Que são, em essência, todos que aceitam Jesus como Senhor e Salvador, e em seu nome são batizados, tornando-se para o resto da vida discípulos(as). Quer dizer, quem segue a Jesus e dEle aprende, segue aprendendo pelo resto de sua vida. Ainda que no Corpo de Cristo venha a ocupar a posição de mestre, pastor(a) ou profeta, jamais pode deixar de ser discípulo do Senhor Jesus. Não pára nunca de apreender. (cf. Gl 1.12). É humilde, é ensinável, seu coração está sempre aberto a aprender, afinal é um aprendiz, um aluno, sim, um discípulo.

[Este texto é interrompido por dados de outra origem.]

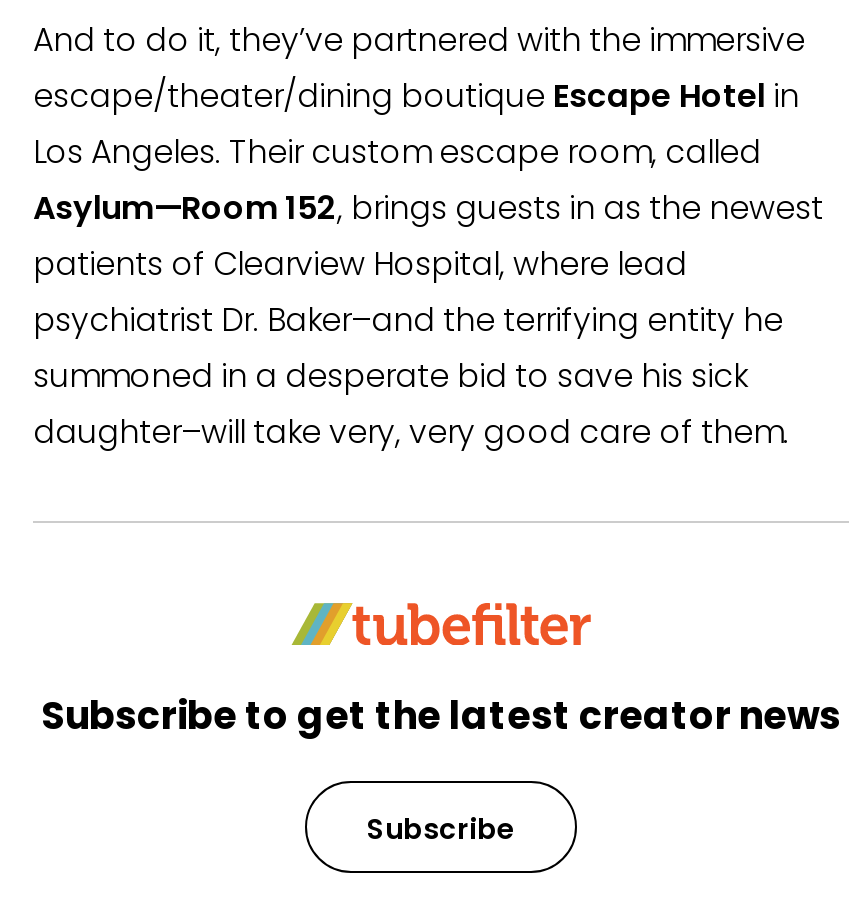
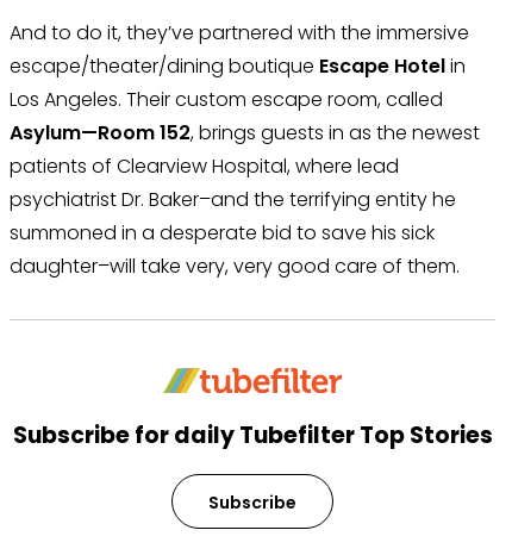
[41,689,841,743] Subscribe to get the latest creator news -> [13,419,492,451] Subscribe for daily Tubefilter Top Stories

O discípulo é seguidor do mestre. Falamos do mathetes, o discípulo, aluno, aprendiz de Jesus, alguém desejoso de aprender. A este substantivo, que é fundamental no discipulado, une-se o conceito transcrito no verbo akoloutheô, que significa ir para algum lugar com outra pessoa, acompanhar, ir atrás de alguém, seguir. No Novo Testamento, o termo aparece 80 vezes, sendo 70 delas nos Evangelhos; o ministério de Jesus, sua caminhada é o grande objeto desta relação de seguimento.

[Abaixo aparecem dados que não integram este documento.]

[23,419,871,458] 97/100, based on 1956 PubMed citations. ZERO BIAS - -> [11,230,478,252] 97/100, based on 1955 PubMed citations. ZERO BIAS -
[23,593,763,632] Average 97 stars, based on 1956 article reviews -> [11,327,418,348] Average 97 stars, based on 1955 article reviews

Sua chamada é decisiva, quem o segue é o convertido, alguém alcançado pelo carisma, poder de Deus, em Jesus. Por isso, seu convite ilustrativo no início do Evangelho: “... o tempo está cumprido, e o Reino de Deus é chegado, arrependei-vos (mudem de mente, de rumo), e crede no Evangelho.” (Mc 1.15). A seqüência desta passagem é junto ao mar da Galiléia: “... vinde após mim, e eu vos farei pescadores de homens.
Então eles deixaram imediatamente tudo e o seguiram.” (Mc 1.17-18). A expressão que fecha o verbo é a forma do aoristo grego do verbo citado de seguir, acompanhar. Gosto das expressões de J. Jeremias; na sua teologia do Novo Testamento, ele diz: “Jesus vê os homens correndo para sua perdição. Tudo está pendente por um fio. Esta é a última hora. O prazo da graça está passando. Jesus incansavelmente, assinala o perigo da situação presente. Este é o último minuto para buscar o acerto com seu adversário (cf. Mt 5.25; Lc 12.58s).

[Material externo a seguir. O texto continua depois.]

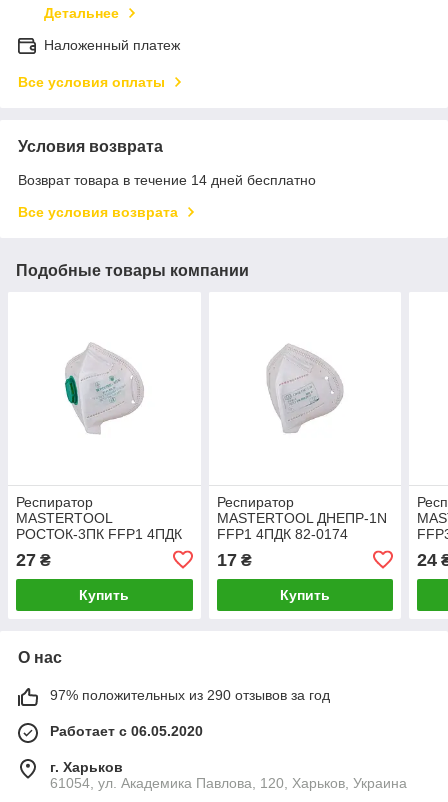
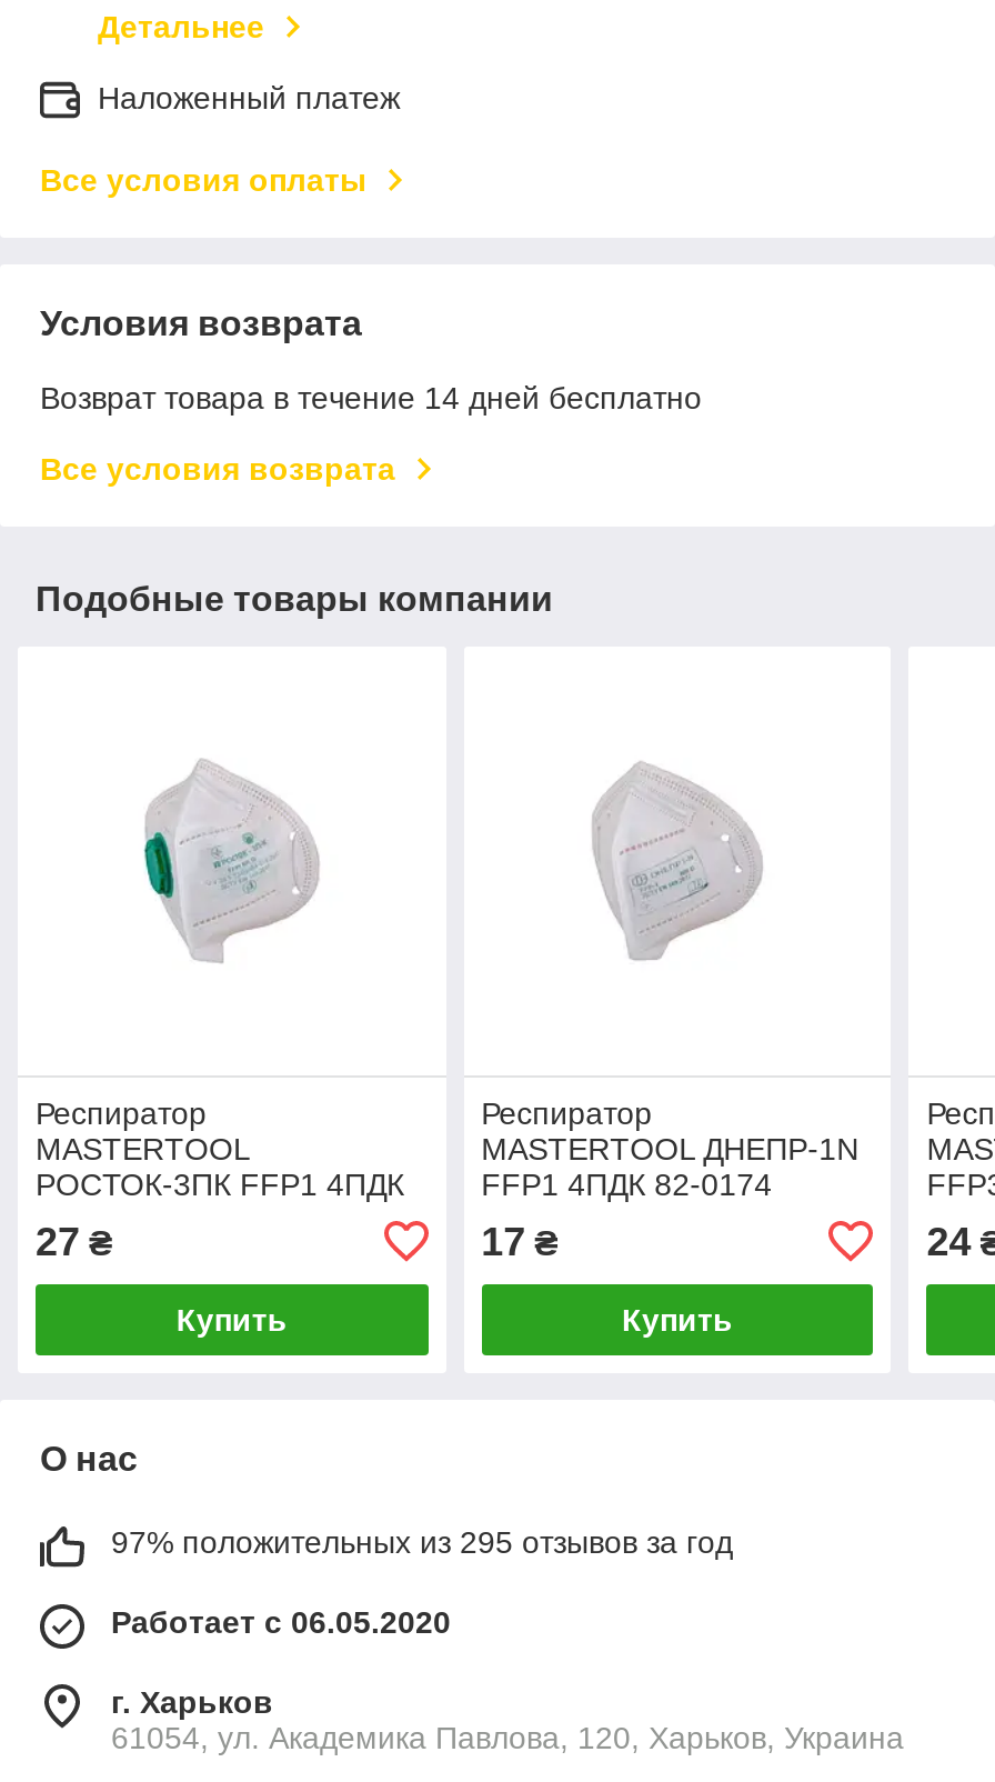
[50,687,330,703] 97% положительных из 290 отзывов за год -> [111,1524,733,1559] 97% положительных из 295 отзывов за год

Ou em qualquer instante pode ressoar o aviso: é chegado o noivo! E como na parábola das 10 virgens o cortejo nupcial entra na sala, com as lâmpadas acesas, e é fechada a porta (cf. Mt 25.1-12). Cuidado para que não falte azeite na sua lâmpada ... Em uma palavra, relatos iguais a este querem dizer: Converta-se enquanto há tempo. A conversão é a exigência da hora, e é necessária não somente aos tidos pecadores, mas também dos que a seu juízo não tinham necessidade de penitência (cf. Lc 15.7); é para as pessoas que não cometeram pecados grosseiros. Para elas também é urgentíssima a conversão.”
Este estado da vida humana exige a conversão, e a evidência disto é: “Segue-me! Ele ... o seguiu.” (Mt 9.9). É sucinto, mas claro, tanto o convite a Mateus, Levi, como a resposta deste. Em seguida Jesus dá uma direção ao jovem rico: “Vai, vende tudo o que tens, dá-o aos pobres... depois vem e segue-me.” (Mt 19.21).
Aqui é radical e imediato o convite ao jovem rico; ou seja, converta-se e siga-me. A conclusão é que ao nos convertemos e seguirmos a Jesus, nos tornando então seus discípulos (as), dEle aprendendo, por Ele atraídos, ou como diz o Apóstolo Paulo: “Mas o que, para mim, era lucro, isto considerei perda por causa de Cristo.
Sim, deveras considero tudo como perda, por causa da sublimidade do conhecimento de Cristo Jesus, meu Senhor; por amor do qual perdi todas as coisas e as considero como refugo, para ganhar a Cristo e ser achado nele...” (Fl 3.7-8). Lembrando que para seguir não podemos nos afastar dEle, ou perdê-lo de vista. O discípulo de Jesus é diferente do discípulo dos Rabis; seu seguimento é para toda vida, e seu aprendizado nunca acaba.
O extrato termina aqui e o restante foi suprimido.